**EXTRACTED INFORMATION**
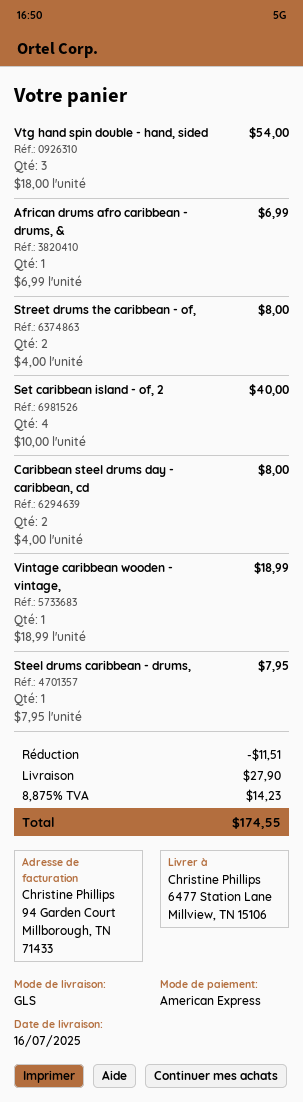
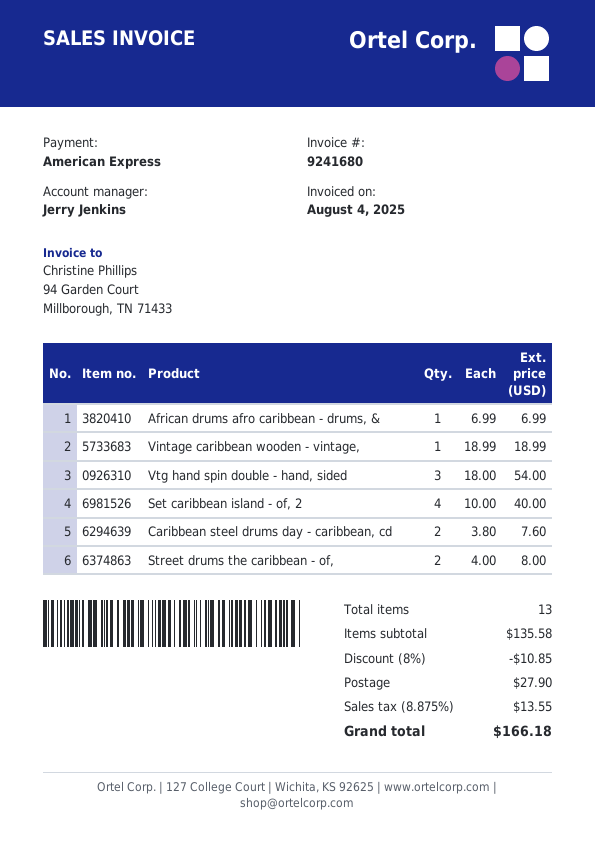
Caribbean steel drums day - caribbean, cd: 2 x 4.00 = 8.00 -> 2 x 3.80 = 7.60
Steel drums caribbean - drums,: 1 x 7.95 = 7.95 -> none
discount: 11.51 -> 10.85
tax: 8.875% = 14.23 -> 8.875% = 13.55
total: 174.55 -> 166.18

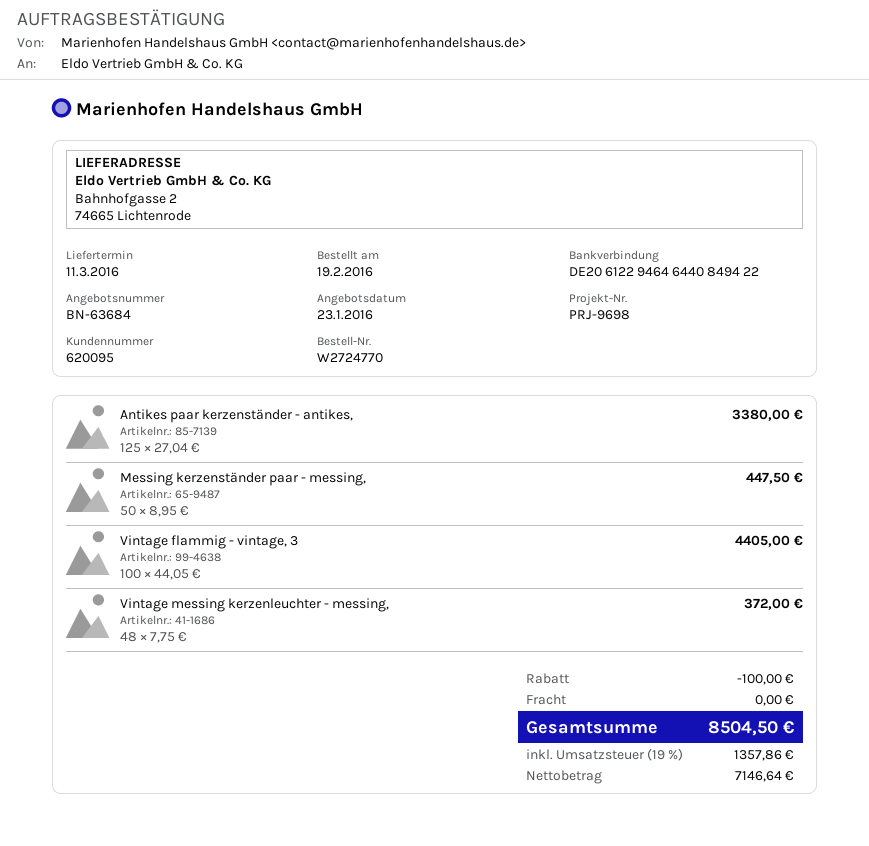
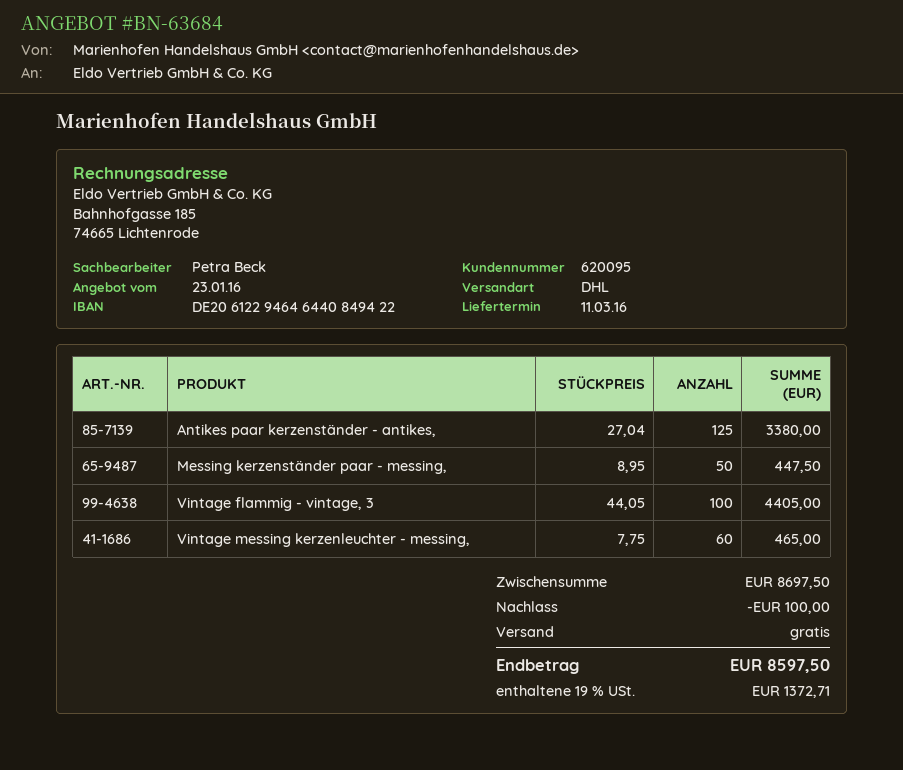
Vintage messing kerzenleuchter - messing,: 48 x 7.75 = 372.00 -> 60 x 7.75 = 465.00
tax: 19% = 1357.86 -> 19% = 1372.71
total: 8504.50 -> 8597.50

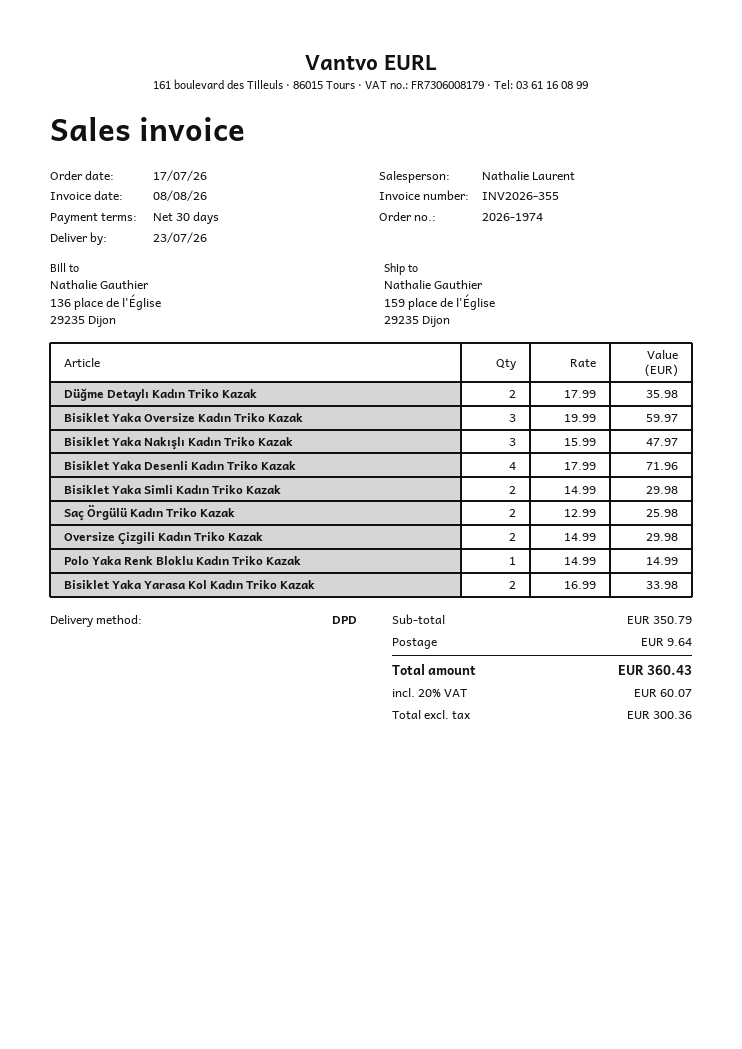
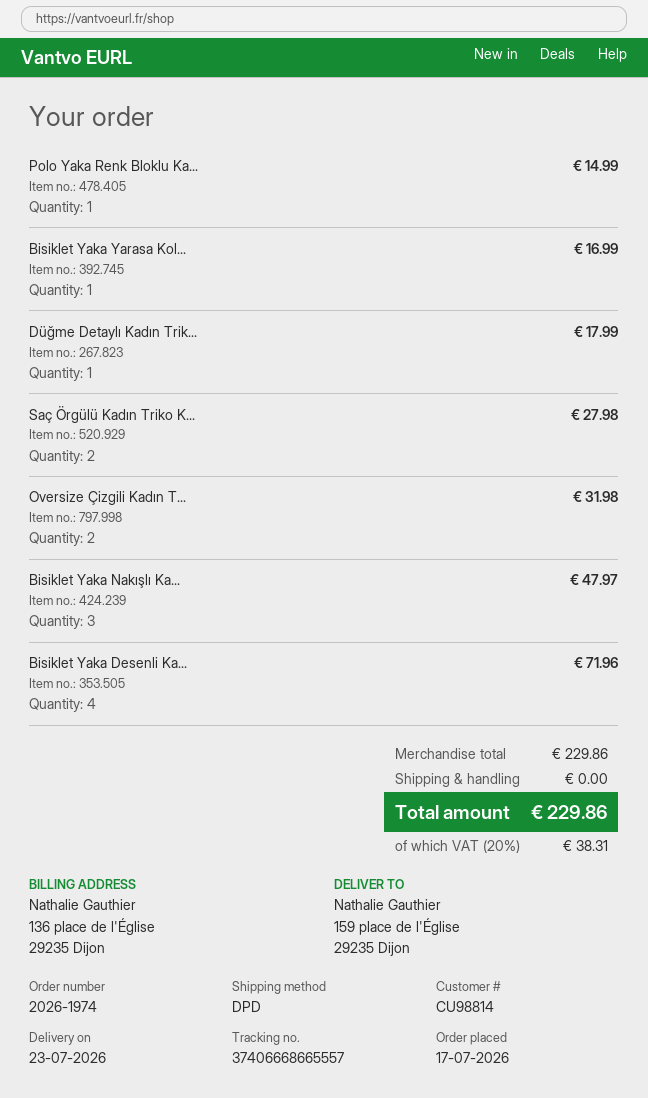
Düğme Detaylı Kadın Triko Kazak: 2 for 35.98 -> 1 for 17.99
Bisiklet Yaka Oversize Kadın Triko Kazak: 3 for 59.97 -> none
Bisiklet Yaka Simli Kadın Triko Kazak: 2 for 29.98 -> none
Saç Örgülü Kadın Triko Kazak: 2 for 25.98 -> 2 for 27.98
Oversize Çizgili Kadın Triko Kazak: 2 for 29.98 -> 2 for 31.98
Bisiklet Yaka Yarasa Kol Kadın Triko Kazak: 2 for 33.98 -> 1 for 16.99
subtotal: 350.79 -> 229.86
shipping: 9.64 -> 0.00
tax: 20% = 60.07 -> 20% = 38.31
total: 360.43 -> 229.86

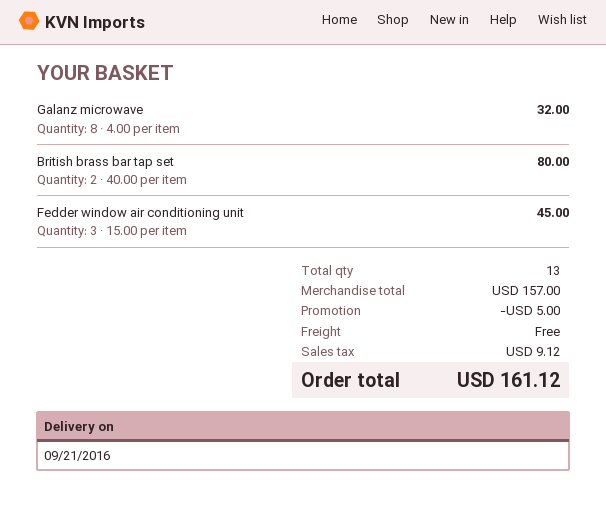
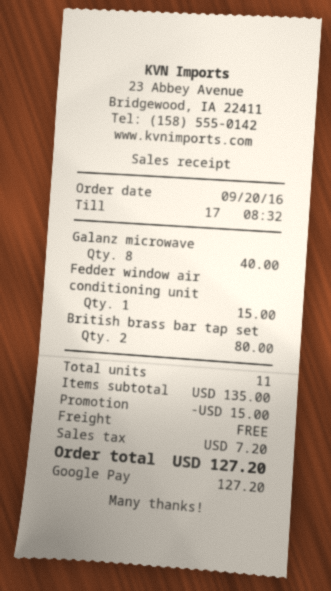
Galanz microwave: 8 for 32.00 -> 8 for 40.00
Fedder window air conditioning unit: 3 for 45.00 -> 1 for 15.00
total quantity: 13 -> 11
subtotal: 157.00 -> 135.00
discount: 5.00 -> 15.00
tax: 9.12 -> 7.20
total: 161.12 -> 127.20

**PROBLEM REQUIREMENTS**
Each record above should be copied character for character, with pictures dropped.

**EXERCISE RESULT**
Caribbean steel drums day - caribbean, cd: 2 x 4.00 = 8.00 -> 2 x 3.80 = 7.60
Steel drums caribbean - drums,: 1 x 7.95 = 7.95 -> none
discount: 11.51 -> 10.85
tax: 8.875% = 14.23 -> 8.875% = 13.55
total: 174.55 -> 166.18

Vintage messing kerzenleuchter - messing,: 48 x 7.75 = 372.00 -> 60 x 7.75 = 465.00
tax: 19% = 1357.86 -> 19% = 1372.71
total: 8504.50 -> 8597.50

Düğme Detaylı Kadın Triko Kazak: 2 for 35.98 -> 1 for 17.99
Bisiklet Yaka Oversize Kadın Triko Kazak: 3 for 59.97 -> none
Bisiklet Yaka Simli Kadın Triko Kazak: 2 for 29.98 -> none
Saç Örgülü Kadın Triko Kazak: 2 for 25.98 -> 2 for 27.98
Oversize Çizgili Kadın Triko Kazak: 2 for 29.98 -> 2 for 31.98
Bisiklet Yaka Yarasa Kol Kadın Triko Kazak: 2 for 33.98 -> 1 for 16.99
subtotal: 350.79 -> 229.86
shipping: 9.64 -> 0.00
tax: 20% = 60.07 -> 20% = 38.31
total: 360.43 -> 229.86

Galanz microwave: 8 for 32.00 -> 8 for 40.00
Fedder window air conditioning unit: 3 for 45.00 -> 1 for 15.00
total quantity: 13 -> 11
subtotal: 157.00 -> 135.00
discount: 5.00 -> 15.00
tax: 9.12 -> 7.20
total: 161.12 -> 127.20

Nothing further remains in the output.